# Are Conventional SNNs Really Efficient? A Perspective from Network Quantization

Supplementary Material

## **A. Experimental Details**

### A.1. Static Datasets

In order to verify the efficiency of QSNN, we performed a series of comprehensive evaluations on several datasets. We describe these datasets in more detail below.

**ImageNet** [5] With over a million categorized images spread across 1,000 diverse categories, ImageNet stands as a colossal and pivotal dataset. The images in ImageNet, which cover a wide spectrum from tangible items to abstract notions, demonstrate considerable variations in attributes like scale, pose, and illumination. Consequently, it provides a rigorous testing ground for diverse computer vision tasks and serves as an industry-standard benchmark.

**CIFAR** [14] The CIFAR datasets, particularly CIFAR10 and CIFAR100, are quintessential datasets in the field of machine learning, commonly employed for assessing image classification algorithms. CIFAR10 comprises 60,000  $32 \times 32$  color images, evenly distributed across 10 distinct categories, with each category containing 6,000 images. In contrast, CIFAR100 maintains the same overall number of images and resolution but is divided into 100 categories, each containing 600 images, offering a finer granularity of classification.

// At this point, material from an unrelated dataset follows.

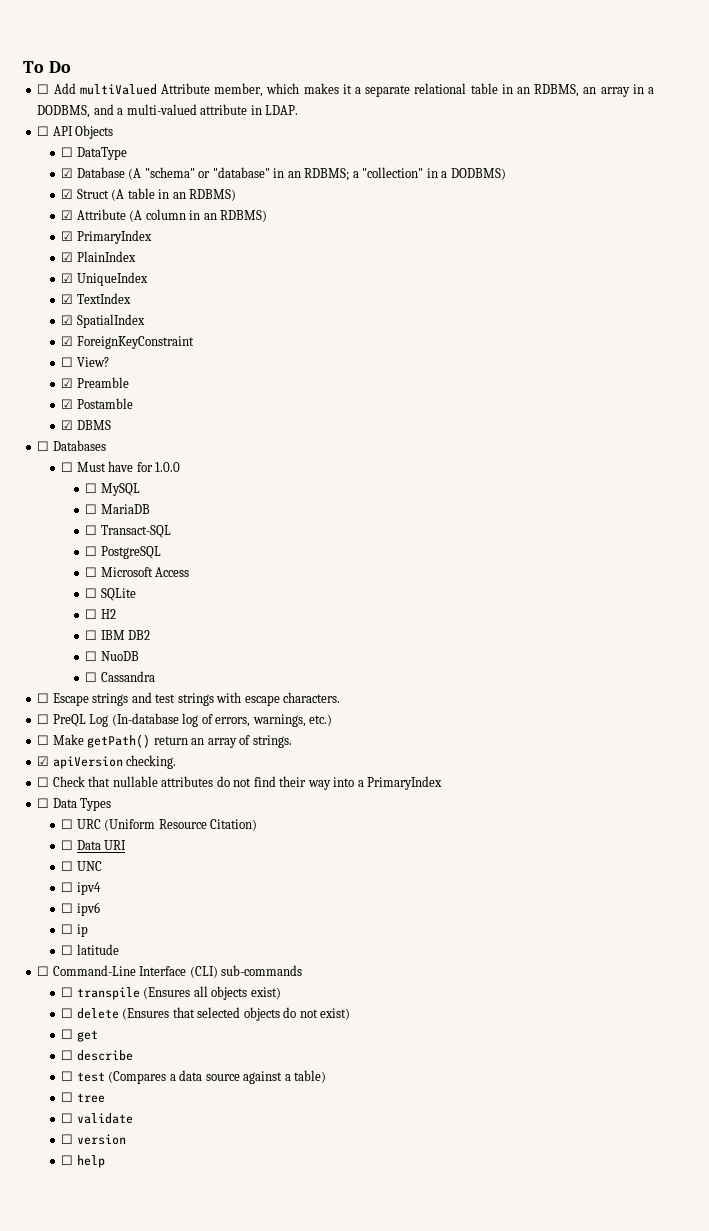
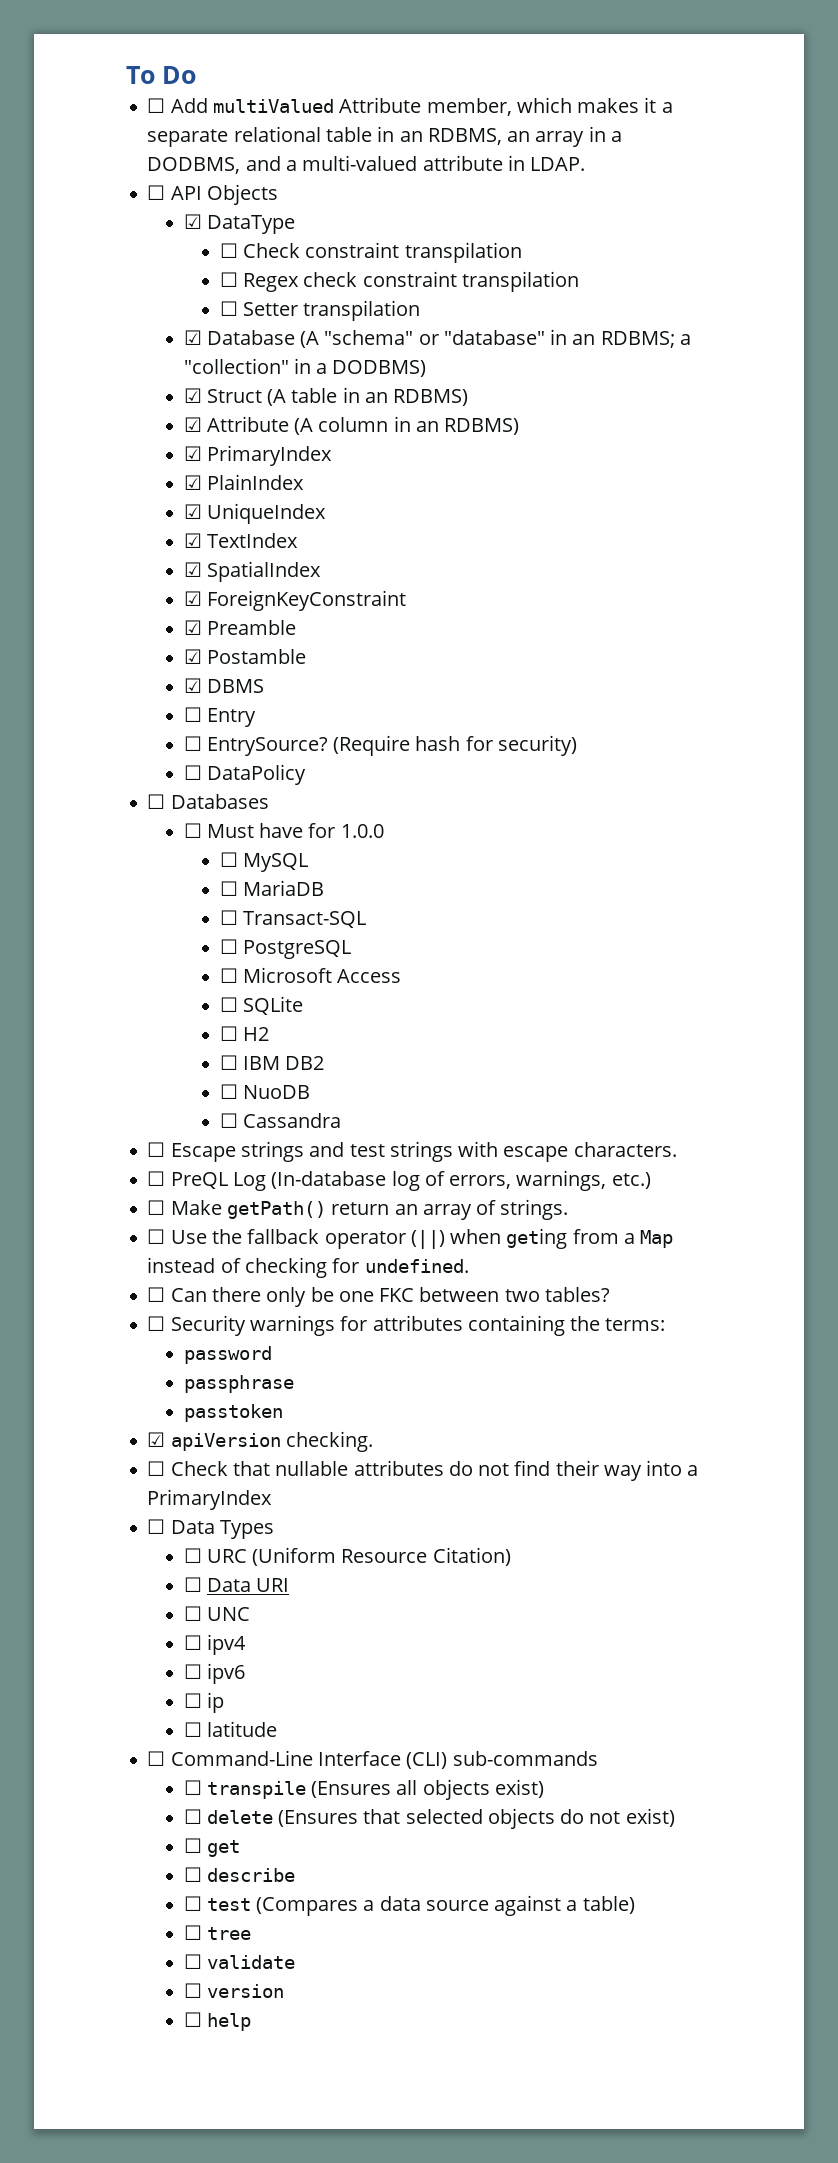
[61,147,127,160] // ☐ DataType -> [183,214,295,234] [219,242,522,263] [219,271,579,292] [219,300,421,321] // ☑ DataType // ☐ Check constraint transpilation // ☐ Regex check constraint transpilation // ☐ Setter transpilation
[61,357,109,367] // ☐ View? -> (406, 600) none
(111, 425) none -> [183,707,256,727] [183,735,577,756] [183,764,306,785] // ☐ Entry // ☐ EntrySource? (Require hash for security) // ☐ DataPolicy
(292, 741) none -> [147,1228,674,1249] [147,1257,469,1278] [147,1287,610,1307] [147,1315,666,1336] [183,1346,272,1364] [183,1375,294,1393] [183,1404,283,1422] // ☐ Use the fallback operator (||) when geting from a Map instead of checking for undefined. // ☐ Can there only be one FKC between two tables? // ☐ Security warnings for attributes containing the terms: // password // passphrase // passtoken

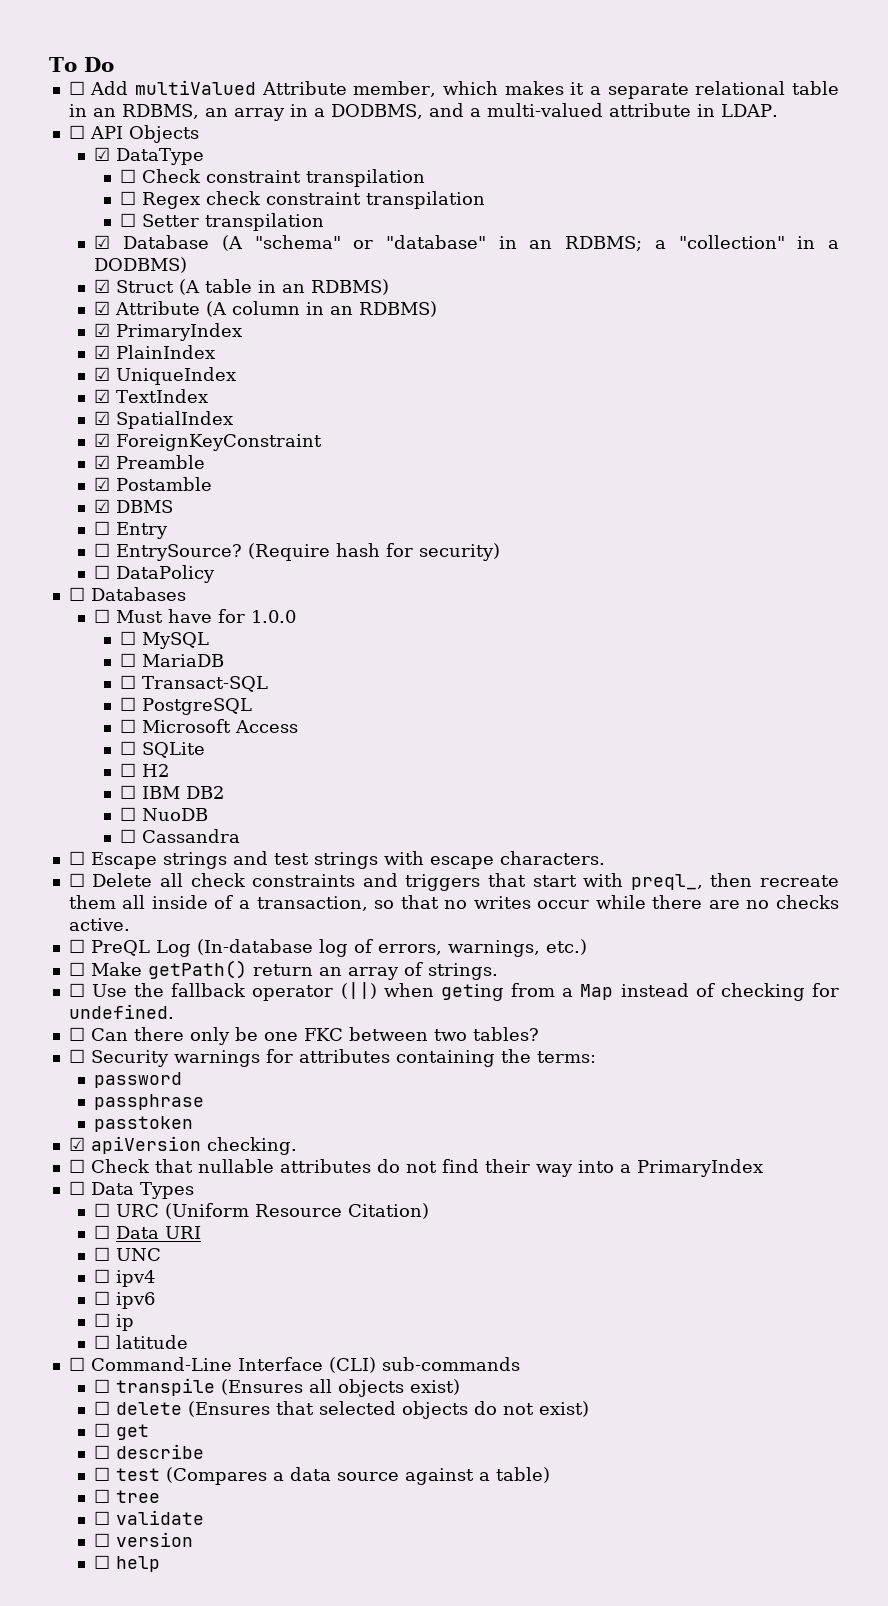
(677, 1149) none -> [68,873,840,891] [68,895,839,911] [68,918,130,931] // ☐ Delete all check constraints and triggers that start with preql_, then recreate them all inside of a transaction, so that no writes occur while there are no checks active.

#### A.2. Neuromorphic Datasets

Neuromorphic datasets provide a benchmark for assessing algorithms tailored to neuromorphic hardware, which often deal with spiking neural networks (SNNs) and event-driven data. Such datasets capture real-world, dynamic visual information in a format suitable for SNNs, emphasizing the importance of time and asynchronous events in information processing.

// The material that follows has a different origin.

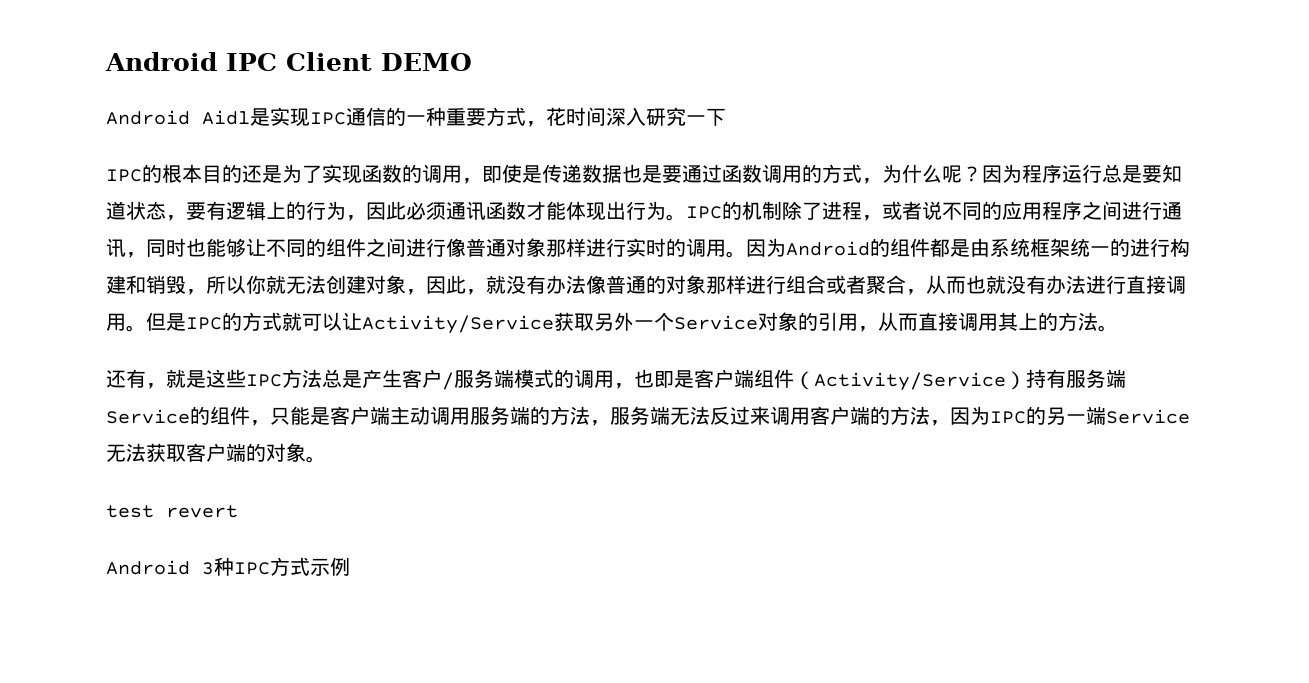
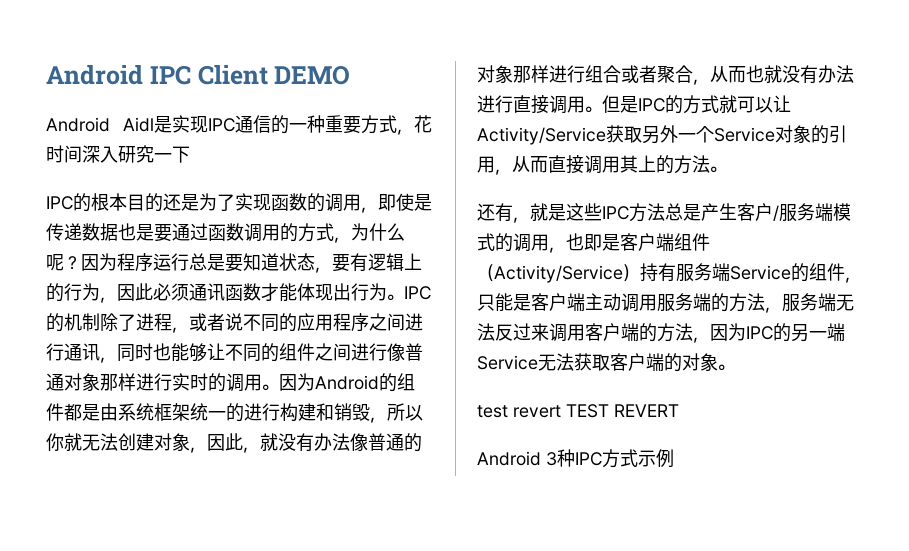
(238, 511) none -> [566,404,679,418] TEST REVERT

**CIFAR10-DVS** [16] The CIFAR10-DVS dataset is a neuromorphic version of the popular CIFAR10 dataset. Instead of static images, CIFAR10-DVS provides sequences of events generated by a Dynamic Vision Sensor (DVS), a type of neuromorphic camera that only captures pixel-level brightness changes, making it more power-efficient and better suited for real-time applications.

**DVS-Gesture** [1] The DVS-Gesture dataset is a benchmark collection in the field of neuromorphic vision, designed for the task of gesture recognition. The DVS-Gesture dataset includes a variety of hand gestures from multiple subjects, performed under different lighting conditions, and from various angles, challenging the robustness of spiking neural network (SNN) models in recognizing and classifying dynamic patterns.

**N-Caltech101** [27] The N-Caltech101 dataset is a neuromorphic version of the well-known Caltech101 dataset, which has been converted using a DVS camera to create event-based vision data. Unlike the original dataset with static images, N-Caltech101 provides a sequence of events as each image is presented to the sensor, capturing the temporal aspect of visual perception. This dataset contains the same categories as the original Caltech101, encompassing a wide range of objects such as animals, vehicles, and everyday items, thus providing a comprehensive challenge for testing the effectiveness of SNNs in processing and classifying neuromorphic vision data.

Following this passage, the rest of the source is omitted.